_Task to carry out_
Scan the entries below for "absolute" and copy each line that holds it.

_The data_
★ ★ ★ ★

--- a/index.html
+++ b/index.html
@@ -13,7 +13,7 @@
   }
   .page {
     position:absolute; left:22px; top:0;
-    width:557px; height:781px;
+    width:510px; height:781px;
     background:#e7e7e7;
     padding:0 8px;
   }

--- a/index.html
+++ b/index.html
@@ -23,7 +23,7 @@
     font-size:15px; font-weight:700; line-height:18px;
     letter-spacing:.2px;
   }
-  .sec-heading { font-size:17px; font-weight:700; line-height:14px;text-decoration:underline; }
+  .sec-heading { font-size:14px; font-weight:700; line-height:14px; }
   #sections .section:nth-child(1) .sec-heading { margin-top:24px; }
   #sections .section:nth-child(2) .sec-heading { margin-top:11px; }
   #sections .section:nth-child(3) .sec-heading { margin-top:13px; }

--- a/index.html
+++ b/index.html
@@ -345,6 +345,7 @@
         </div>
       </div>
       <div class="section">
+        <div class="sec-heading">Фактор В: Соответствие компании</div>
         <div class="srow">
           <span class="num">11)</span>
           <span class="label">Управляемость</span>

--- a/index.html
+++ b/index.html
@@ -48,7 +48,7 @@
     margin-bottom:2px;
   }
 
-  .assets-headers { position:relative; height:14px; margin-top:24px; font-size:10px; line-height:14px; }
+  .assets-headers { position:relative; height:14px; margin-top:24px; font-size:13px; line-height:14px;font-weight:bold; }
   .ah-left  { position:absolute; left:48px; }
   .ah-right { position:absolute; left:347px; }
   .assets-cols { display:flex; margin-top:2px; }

★ ★ ★ ★

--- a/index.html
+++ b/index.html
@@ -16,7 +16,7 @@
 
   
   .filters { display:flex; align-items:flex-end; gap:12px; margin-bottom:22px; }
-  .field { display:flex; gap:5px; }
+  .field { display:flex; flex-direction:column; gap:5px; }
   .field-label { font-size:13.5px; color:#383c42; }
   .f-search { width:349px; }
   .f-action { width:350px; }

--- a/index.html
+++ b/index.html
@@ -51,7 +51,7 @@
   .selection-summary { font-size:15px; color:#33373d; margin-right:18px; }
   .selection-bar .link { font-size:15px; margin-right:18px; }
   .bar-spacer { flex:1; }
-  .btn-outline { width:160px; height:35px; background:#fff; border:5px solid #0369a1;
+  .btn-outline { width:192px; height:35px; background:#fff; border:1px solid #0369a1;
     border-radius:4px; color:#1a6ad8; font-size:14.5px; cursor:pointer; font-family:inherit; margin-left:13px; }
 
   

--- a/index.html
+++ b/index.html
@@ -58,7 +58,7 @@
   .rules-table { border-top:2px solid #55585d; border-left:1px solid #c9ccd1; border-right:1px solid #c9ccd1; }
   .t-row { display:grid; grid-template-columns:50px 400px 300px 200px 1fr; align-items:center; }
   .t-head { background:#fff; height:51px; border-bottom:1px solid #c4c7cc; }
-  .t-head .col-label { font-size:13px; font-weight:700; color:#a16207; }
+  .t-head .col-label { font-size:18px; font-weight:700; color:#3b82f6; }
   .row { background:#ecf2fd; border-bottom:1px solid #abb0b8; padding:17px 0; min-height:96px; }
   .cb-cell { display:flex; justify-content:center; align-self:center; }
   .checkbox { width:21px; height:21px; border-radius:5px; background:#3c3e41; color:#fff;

★ ★ ★ ★

_Response area_
     position:absolute; left:22px; top:0;
   .ah-left  { position:absolute; left:48px; }
   .ah-right { position:absolute; left:347px; }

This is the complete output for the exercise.